McCarthy attacks the New Jersey governor for his famously pugnacious demeanor, saying, “His glib, between-the-eyes style is enticing from a distance but gets less attractive as you examine his record.” That’s one view, but the citizens of New Jersey who know him the best disagree. They are increasingly supportive of the governor. According to a recent Quinnipiac University poll, 59 percent of New Jerseyans approve of Christie’s performance. This includes 92 percent of all Republicans in the state — many of whom, no doubt, describe themselves as conservative.

But McCarthy’s main bone of contention derives from Christie’s differing views on Islam in America. Other conservatives have also criticized Christie’s relationship with New Jersey’s Muslim communities. Daniel Pipes and Steve Emerson, for example, disapprove of Christie’s outspokenness against the NYPD’s surveillance of Muslim college students in New Jersey. According to Pipes and Emerson, Christie “opposed law-enforcement counterterrorism efforts.” That’s not quite right. Christie didn’t oppose the program outright; he simply wished that the NYPD had informed him about it. Christie explained his position in an interview:

I understand we need people doing covert surveillance to protect the people of our state and our region. No problems with that. My concern is, Why can’t you communicate with the people here in New Jersey, with law enforcement, here in New Jersey? Are we somehow not trustworthy?

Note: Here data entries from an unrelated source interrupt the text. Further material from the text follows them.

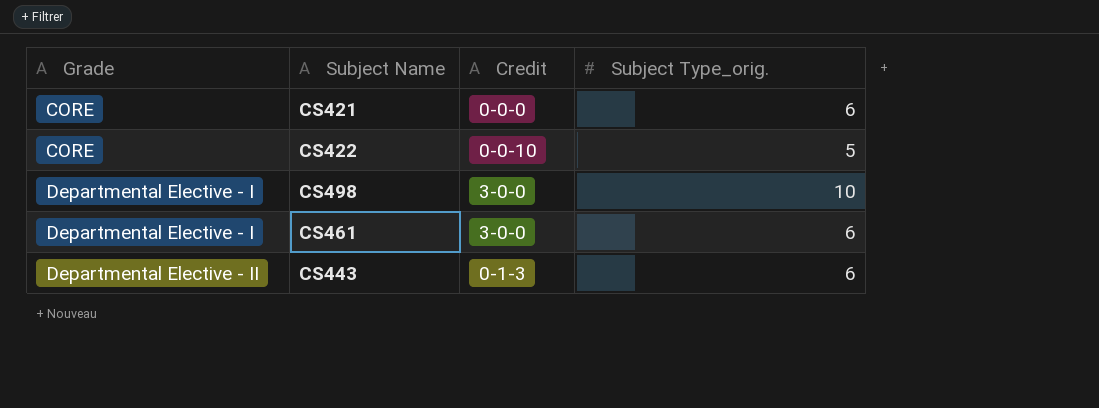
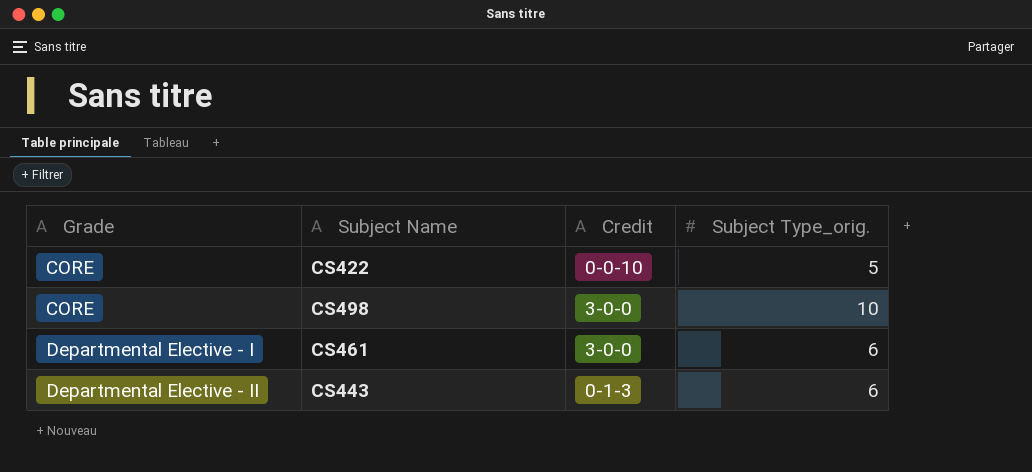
row CS421: CORE | 0-0-0 | 6 -> none
CS498 | Grade: Departmental Elective - I -> CORE

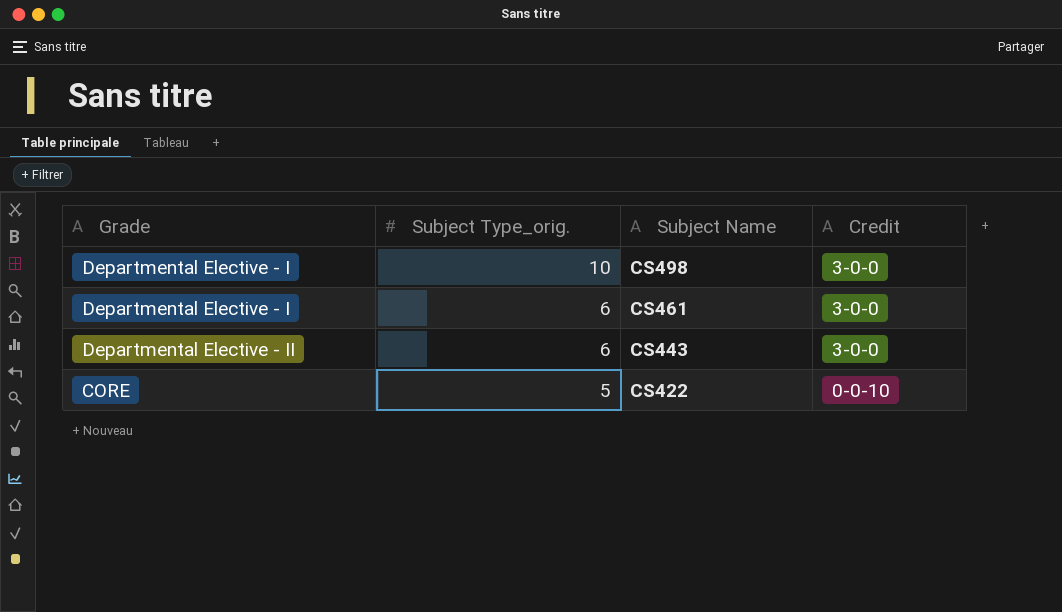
row order: Grade ascending -> Subject Type_orig. descending
column Subject Type_orig. | position: 4 -> 2
CS498 | Grade: CORE -> Departmental Elective - I
CS443 | Credit: 0-1-3 -> 3-0-0

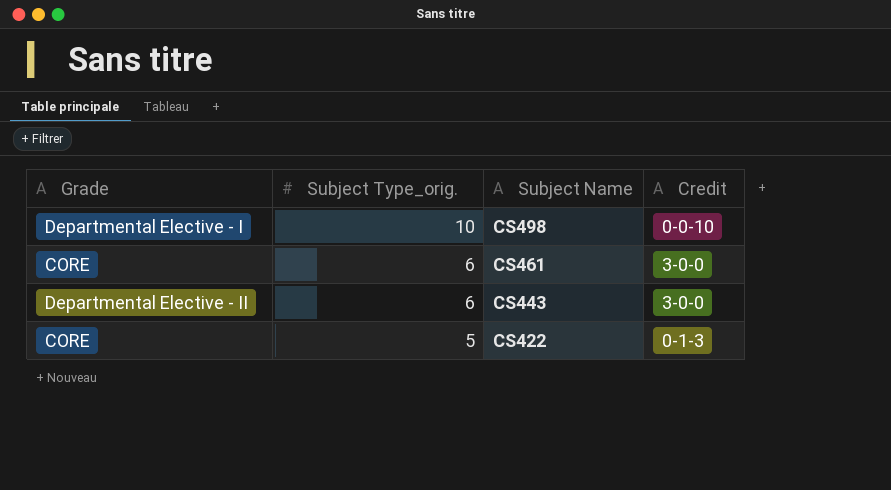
CS498 | Credit: 3-0-0 -> 0-0-10
CS461 | Grade: Departmental Elective - I -> CORE
CS422 | Credit: 0-0-10 -> 0-1-3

After Christie nominated Sohail Mohammed, a Muslim American, to the New Jersey Superior Court, blogger Pamela Geller went so far as to say, “New Jersey, the Garden State, has just taken its first step toward becoming the Sharia State.” Christie responded, “Sharia law has nothing to do with this at all . . . This sharia-law business is just crap . . . and I’m tired of dealing with the crazies.” It’s pretty clear that Christie did not intend to say that any mention of sharia law under any circumstances is crazy. Rather, he rightly noted that it was ludicrous in this context to accuse Christie of accommodating radical Islam.

That’s not to say that Christie’s nominations to the New Jersey court system have been stellar. He hasn’t kept his campaign pledge to nominate only conservative judges, but his record is not as blameworthy as his critics allege. After Christie chose not to renominate a liberal supreme-court justice, state-senate Democrats refused to even hold a hearing for Christie’s replacement, a conservative jurist name Anne Patterson. (In New Jersey, supreme-court justices must be renominated by the governor and reconfirmed by the senate before they receive lifetime tenure.) The protracted fight eventually forced Christie to reach a compromise and probably pushed him to be more accommodating in his judicial appointments.

On other issues, Christie has been a consistent conservative. His reform of state workers’ benefits and pensions helped balance the state budget, and it foreshadowed other conservative reforms at the state level, similar to those of Wisconsin governor Scott Walker. He has proposed cutting income taxes 10 percent for all New Jersey citizens, and he was instrumental in capping property-tax increases at 2 percent per year. Christie recently vetoed a health-insurance exchange mandated under Obamacare. He cut funding for Planned Parenthood and vetoed a gay-marriage bill. And if that wasn’t enough, Christie also pushed for school choice for New Jersey families.

It’s no surprise that Christie regularly appears on the stump for Republican candidates and that he received rave reviews for his speeches before the American Enterprise Institute and at the Reagan Presidential Library. Chris Christie’s ability to pass major conservative reforms appeals to the vast majority of conservatives, and for good reason: He’s one of us.

— Noah Glyn is an editorial intern at National Review.